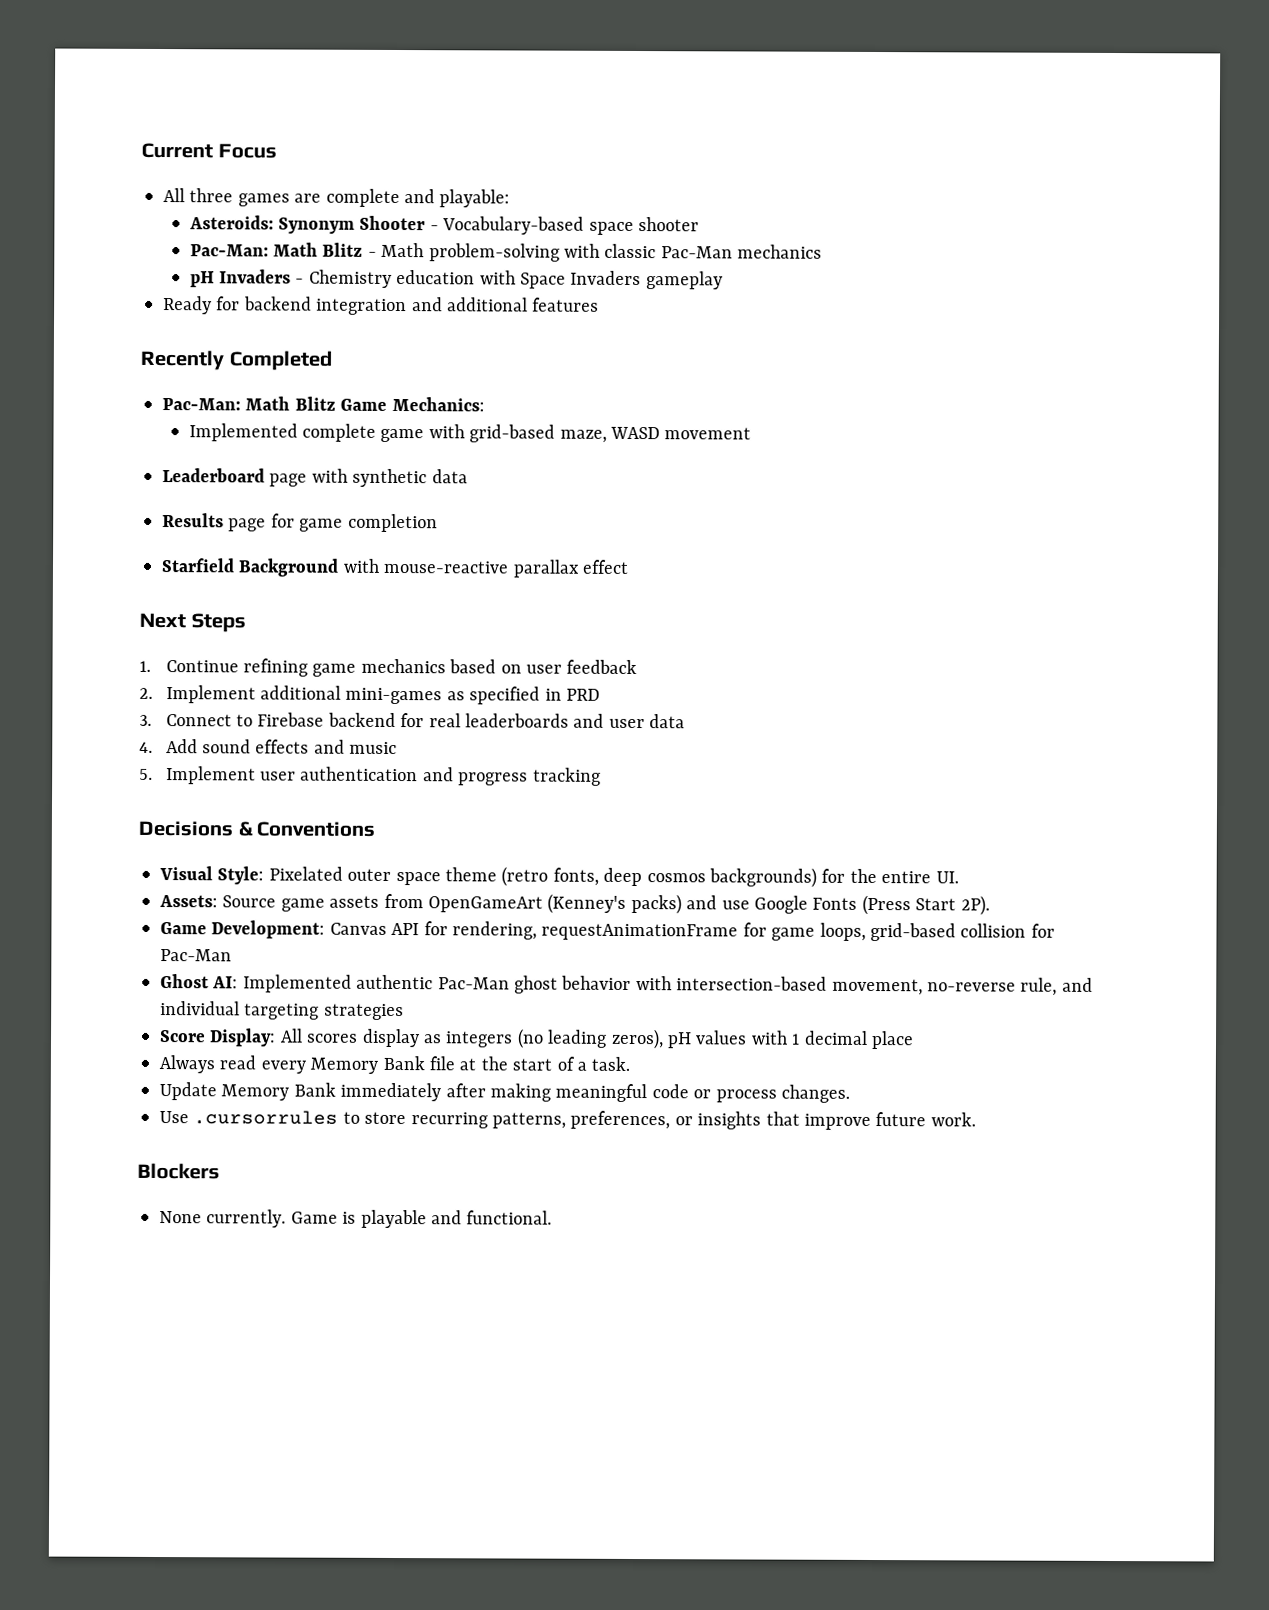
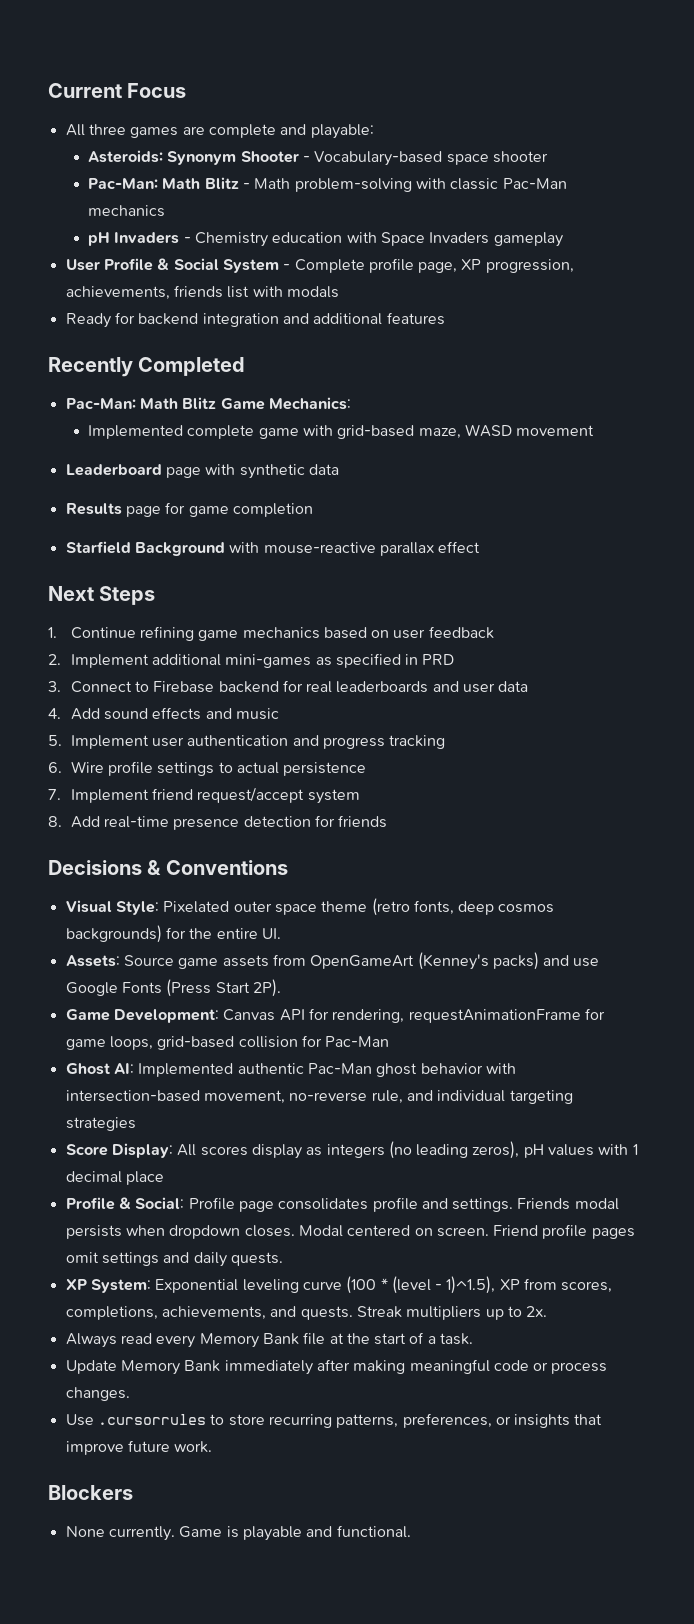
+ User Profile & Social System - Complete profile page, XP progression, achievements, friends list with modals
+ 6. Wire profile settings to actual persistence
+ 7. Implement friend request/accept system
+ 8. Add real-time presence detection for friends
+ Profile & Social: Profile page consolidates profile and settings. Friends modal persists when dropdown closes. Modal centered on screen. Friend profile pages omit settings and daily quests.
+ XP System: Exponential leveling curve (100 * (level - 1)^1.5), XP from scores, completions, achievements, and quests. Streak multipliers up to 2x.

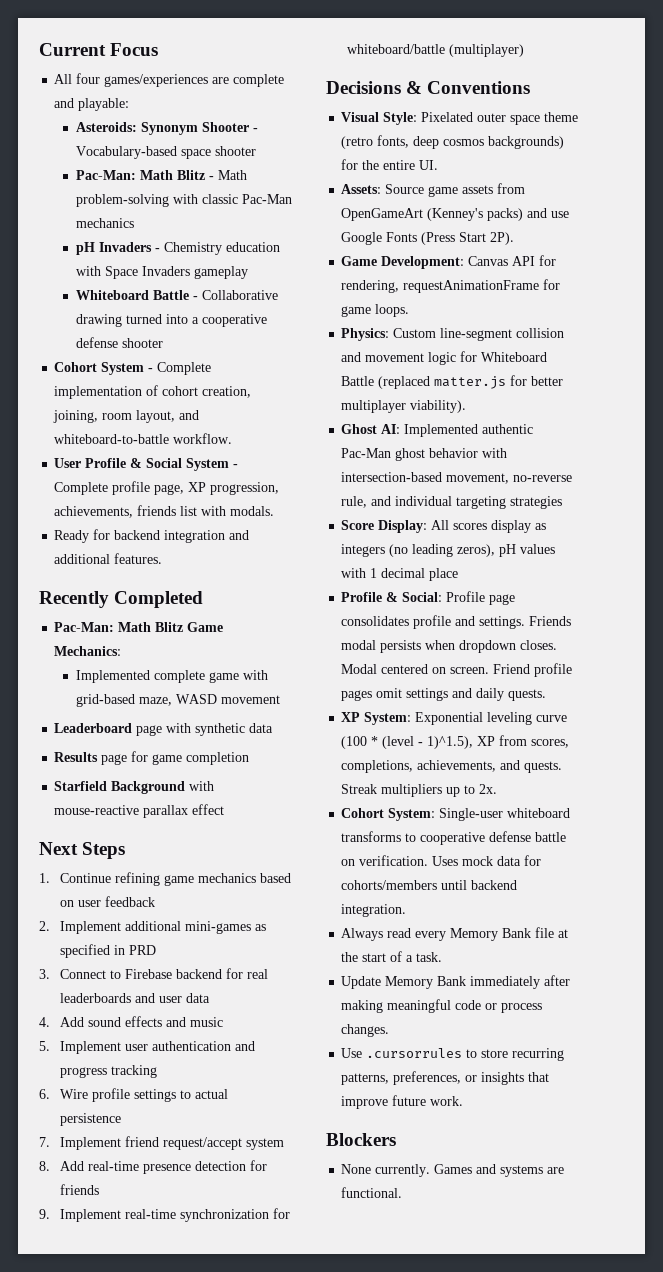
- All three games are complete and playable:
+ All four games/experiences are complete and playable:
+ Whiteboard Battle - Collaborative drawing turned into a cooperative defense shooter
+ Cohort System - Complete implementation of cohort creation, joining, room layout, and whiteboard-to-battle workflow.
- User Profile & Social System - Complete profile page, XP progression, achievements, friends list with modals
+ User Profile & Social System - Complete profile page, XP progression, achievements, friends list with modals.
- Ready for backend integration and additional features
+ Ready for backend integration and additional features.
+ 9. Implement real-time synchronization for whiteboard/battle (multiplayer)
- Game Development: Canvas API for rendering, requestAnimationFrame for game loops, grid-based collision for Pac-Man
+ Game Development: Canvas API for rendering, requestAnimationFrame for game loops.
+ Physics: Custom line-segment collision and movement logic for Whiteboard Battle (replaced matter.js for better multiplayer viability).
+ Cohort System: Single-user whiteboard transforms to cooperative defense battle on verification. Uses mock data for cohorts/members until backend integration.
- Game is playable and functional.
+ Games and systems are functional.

────────

■ DIRECTIONS: Only the last part of the records is wanted. Repeat it exactly, beginning at the line containing "- Game is playable and functional." and ending at the final line.

■ RESPONSE BOX:
- Game is playable and functional.
+ Games and systems are functional.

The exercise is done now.